The Japan Center for Economic Research said total costs at the Fukushima nuclear complex operated by Tokyo Electric Power Company Holdings Inc could rise to between 50 trillion and 70 trillion yen. It compares with the roughly 22 trillion yen a government panel estimated in December.
“If costs rise, the public burden could greatly increase. The country’s nuclear policy needs to be reviewed,” the JCER said.
Initially in the wake of the Fukushima disaster, the government expected the costs to total 11 trillion.
But a study by the Ministry of Economy, Trade and Industry showed the figure could be double the sum estimated in 2013.
Following that, the government decided to raise electricity rates to secure the money necessary to cover compensation payments, increasing the national burden.
Among the costs, the bill for compensation has been estimated at 8 trillion yen by the ministry. The JCER also adopted the figure.
The JCER, however, estimated costs for decontamination work at 30 trillion yen, compared with the government’s figure of 6 trillion yen, after the think tank made a calculation under a presumption that radioactive substances are disposed of at a facility in Rokkasho village in Aomori Prefecture.
The government is seeking a way to treat waste in Fukushima Prefecture, including radioactive soil, of which the amount could add up to roughly 22 million cubic meters, but where and how it will be disposed of has yet to be decided. Costs related to the procedure are not included in the government’s calculation.

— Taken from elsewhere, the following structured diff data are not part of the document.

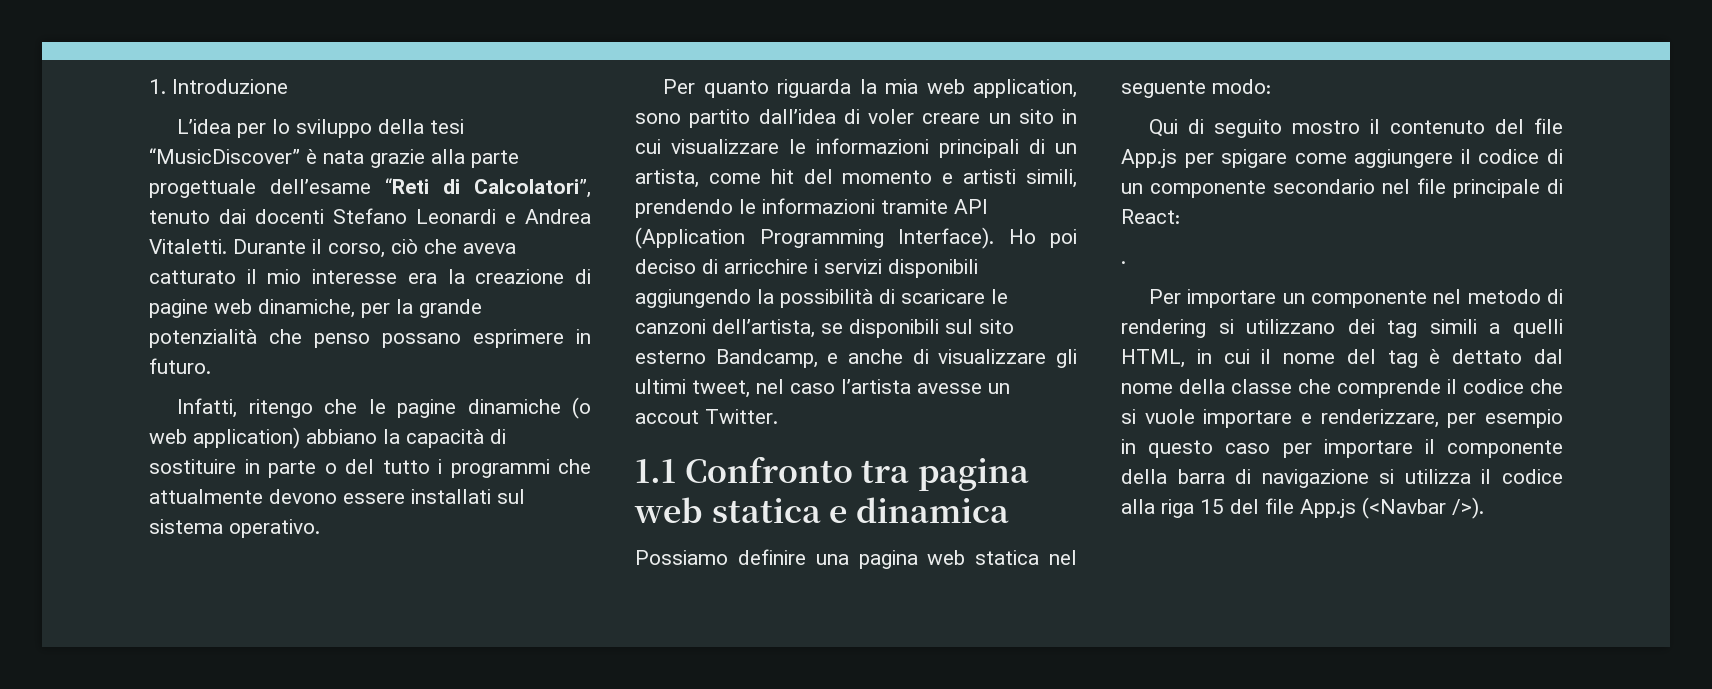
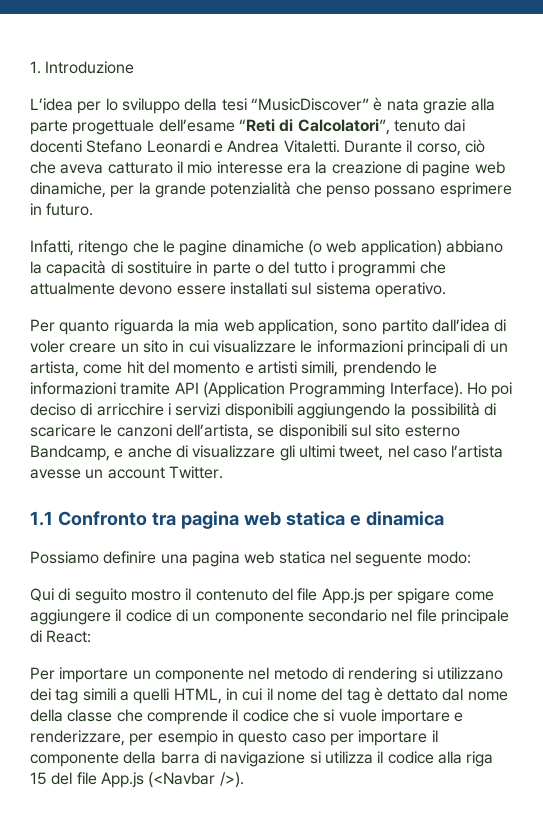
- Ho poi deciso di arricchire i servizi disponibili aggiungendo la possibilità di scaricare le canzoni dell’artista, se disponibili sul sito esterno Bandcamp, e anche di visualizzare gli ultimi tweet, nel caso l’artista avesse un accout Twitter.
+ Ho poi deciso di arricchire i servizi disponibili aggiungendo la possibilità di scaricare le canzoni dell’artista, se disponibili sul sito esterno Bandcamp, e anche di visualizzare gli ultimi tweet, nel caso l’artista avesse un account Twitter.
- .

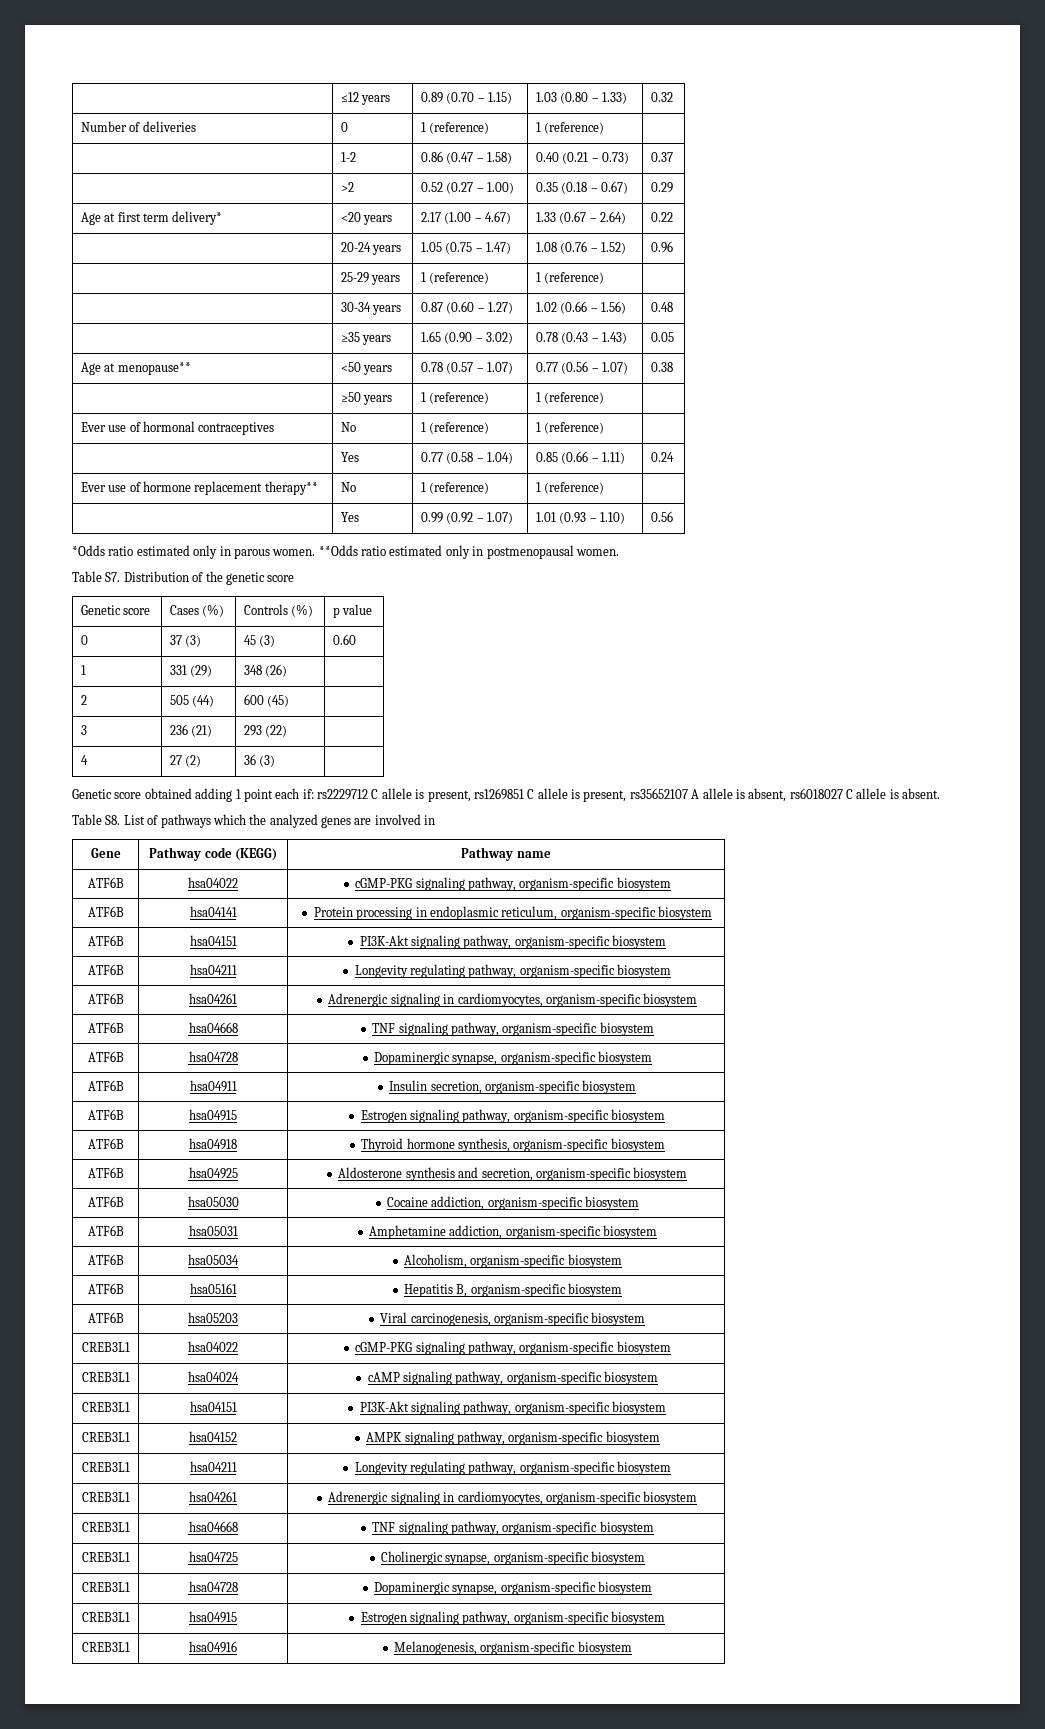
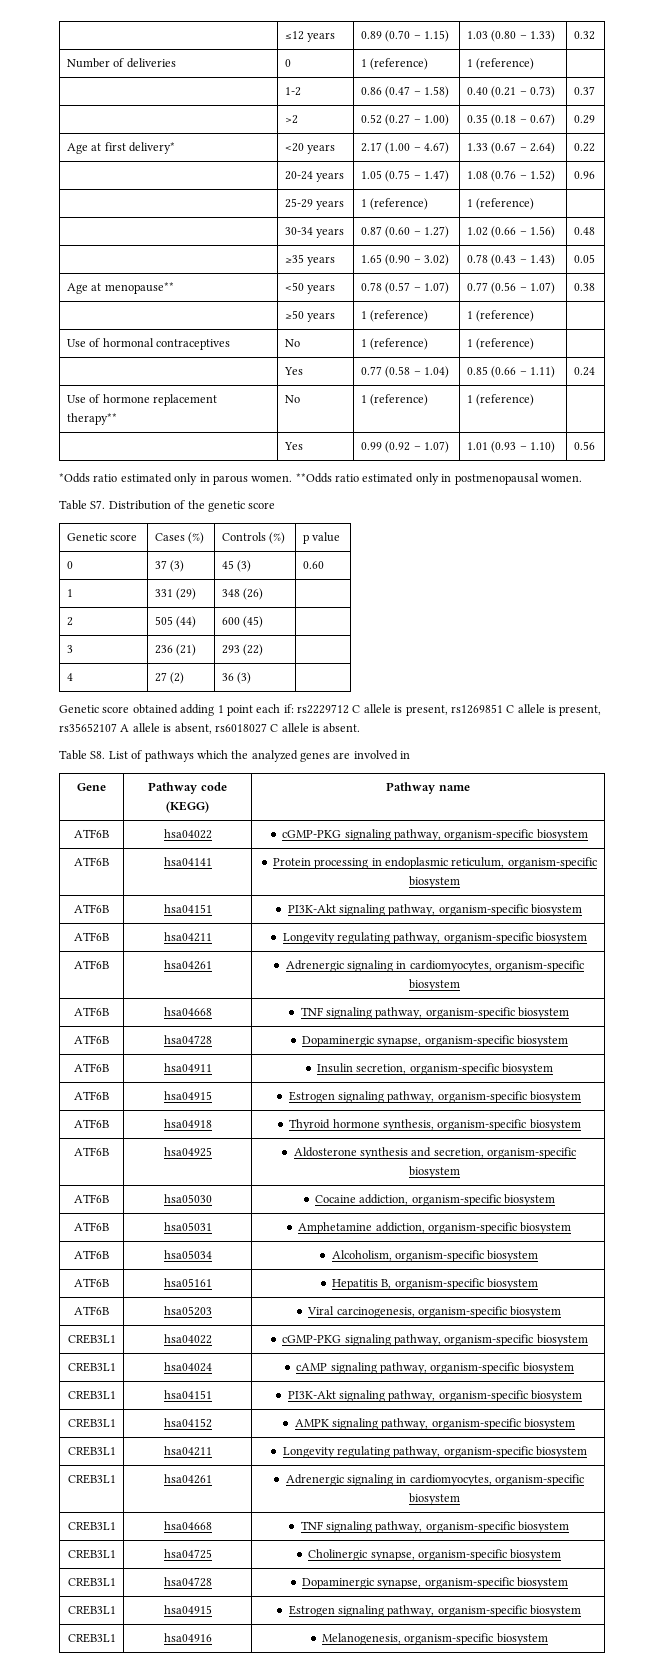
- Age at first term delivery* | <20 years | 2.17 (1.00 – 4.67) | 1.33 (0.67 – 2.64) | 0.22
+ Age at first delivery* | <20 years | 2.17 (1.00 – 4.67) | 1.33 (0.67 – 2.64) | 0.22
- Ever use of hormonal contraceptives | No | 1 (reference) | 1 (reference) |
+ Use of hormonal contraceptives | No | 1 (reference) | 1 (reference) |
- Ever use of hormone replacement therapy** | No | 1 (reference) | 1 (reference) |
+ Use of hormone replacement therapy** | No | 1 (reference) | 1 (reference) |

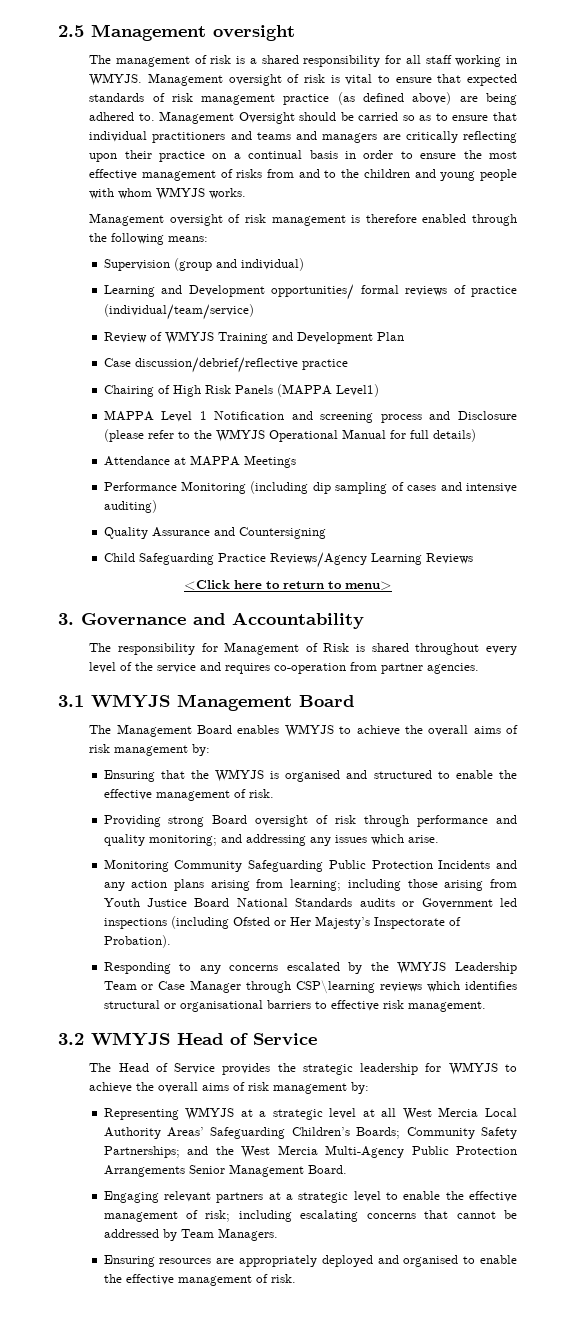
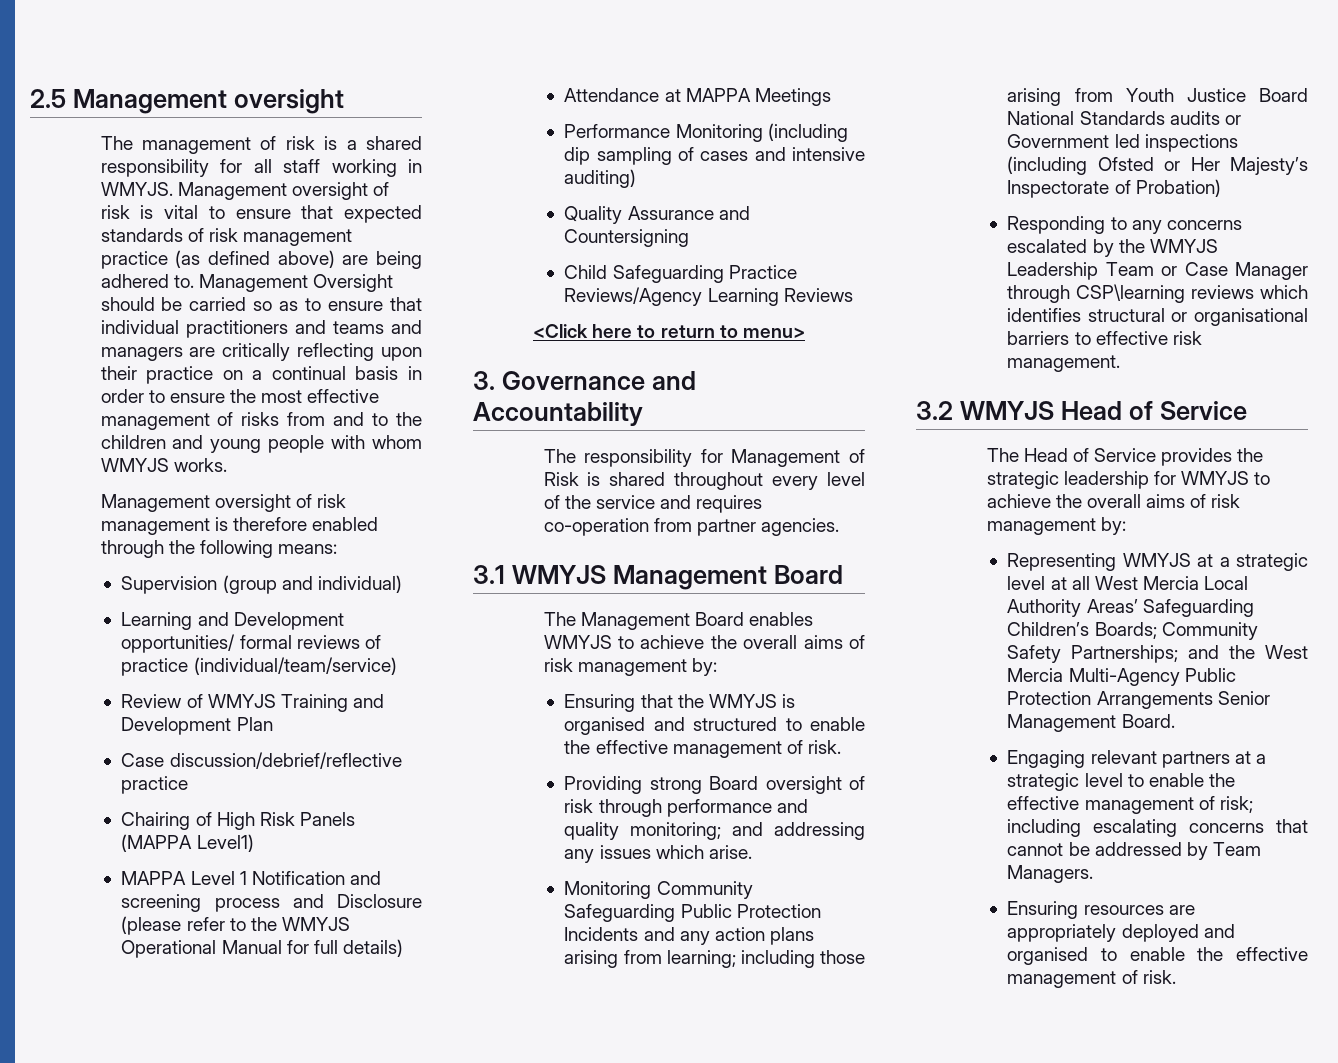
- Monitoring Community Safeguarding Public Protection Incidents and any action plans arising from learning; including those arising from Youth Justice Board National Standards audits or Government led inspections (including Ofsted or Her Majesty’s Inspectorate of Probation).
+ Monitoring Community Safeguarding Public Protection Incidents and any action plans arising from learning; including those arising from Youth Justice Board National Standards audits or Government led inspections (including Ofsted or Her Majesty’s Inspectorate of Probation)

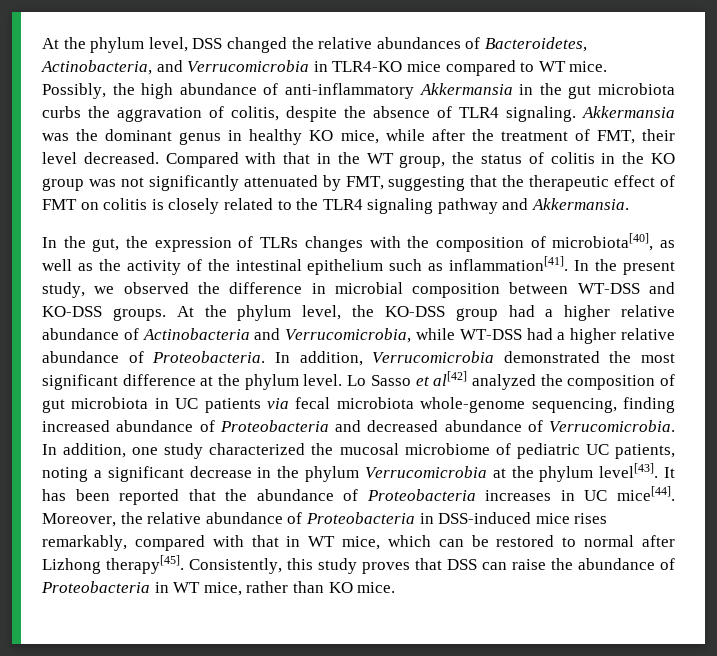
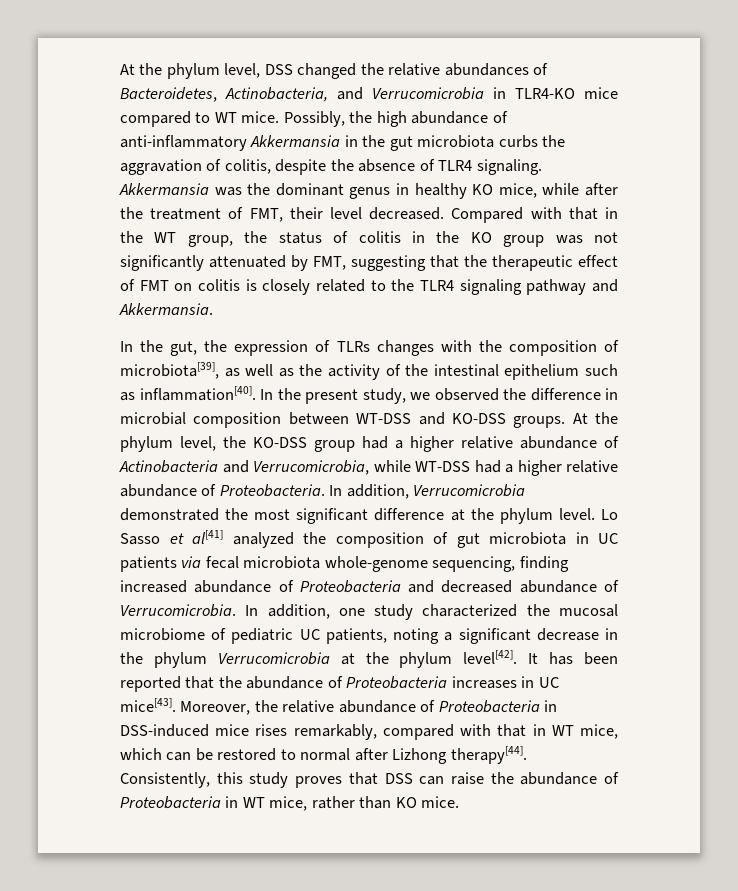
- In the gut, the expression of TLRs changes with the composition of microbiota[40], as well as the activity of the intestinal epithelium such as inflammation[41].
+ In the gut, the expression of TLRs changes with the composition of microbiota[39], as well as the activity of the intestinal epithelium such as inflammation[40].
- Lo Sasso et al[42] analyzed the composition of gut microbiota in UC patients via fecal microbiota whole-genome sequencing, finding increased abundance of Proteobacteria and decreased abundance of Verrucomicrobia.
+ Lo Sasso et al[41] analyzed the composition of gut microbiota in UC patients via fecal microbiota whole-genome sequencing, finding increased abundance of Proteobacteria and decreased abundance of Verrucomicrobia.
- In addition, one study characterized the mucosal microbiome of pediatric UC patients, noting a significant decrease in the phylum Verrucomicrobia at the phylum level[43].
+ In addition, one study characterized the mucosal microbiome of pediatric UC patients, noting a significant decrease in the phylum Verrucomicrobia at the phylum level[42].
- It has been reported that the abundance of Proteobacteria increases in UC mice[44].
+ It has been reported that the abundance of Proteobacteria increases in UC mice[43].
- Moreover, the relative abundance of Proteobacteria in DSS-induced mice rises remarkably, compared with that in WT mice, which can be restored to normal after Lizhong therapy[45].
+ Moreover, the relative abundance of Proteobacteria in DSS-induced mice rises remarkably, compared with that in WT mice, which can be restored to normal after Lizhong therapy[44].

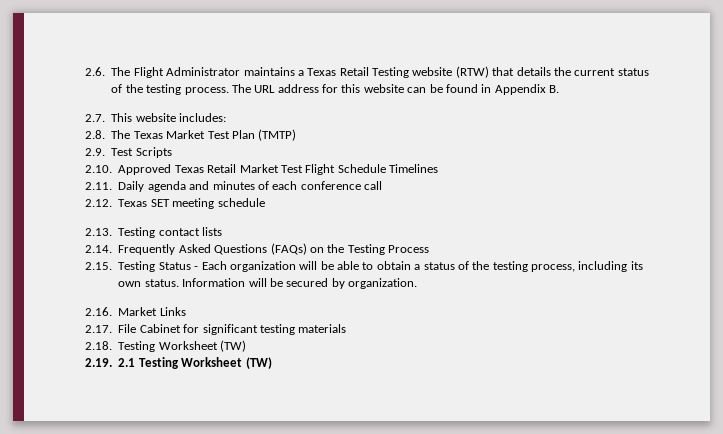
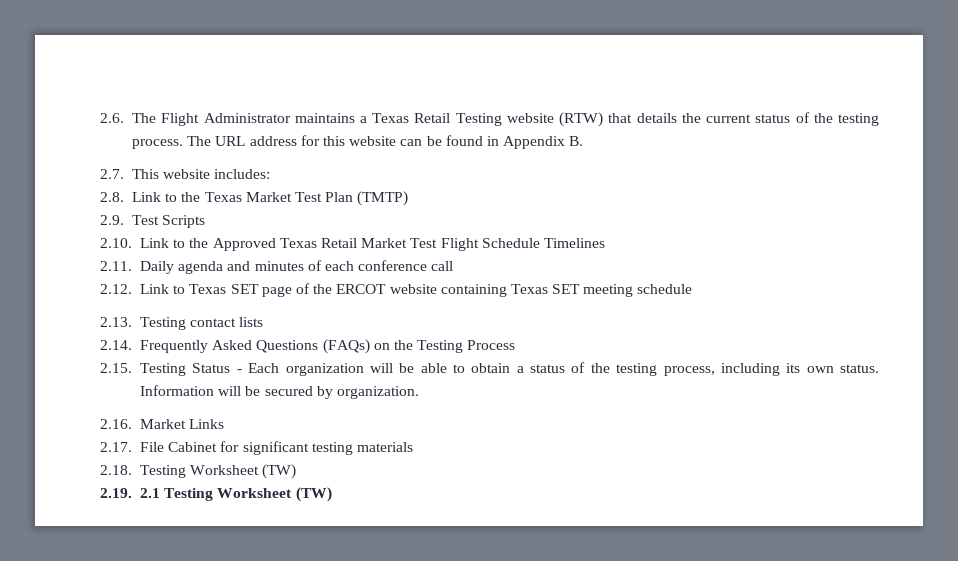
- 2.8. The Texas Market Test Plan (TMTP)
+ 2.8. Link to the Texas Market Test Plan (TMTP)
- 2.10. Approved Texas Retail Market Test Flight Schedule Timelines
+ 2.10. Link to the Approved Texas Retail Market Test Flight Schedule Timelines
- 2.12. Texas SET meeting schedule
+ 2.12. Link to Texas SET page of the ERCOT website containing Texas SET meeting schedule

Costs for decommissioning crippled reactors, which is expected to take 30 to 40 years, were estimated by the center at 11 trillion yen, compared with the government’s 8 trillion yen.
Expenses to treat contaminated water that remains in tanks at the plant were estimated by the center at 20 trillion yen unless the toxic water is released in the ocean after being diluted as nuclear regulation authorities recommend.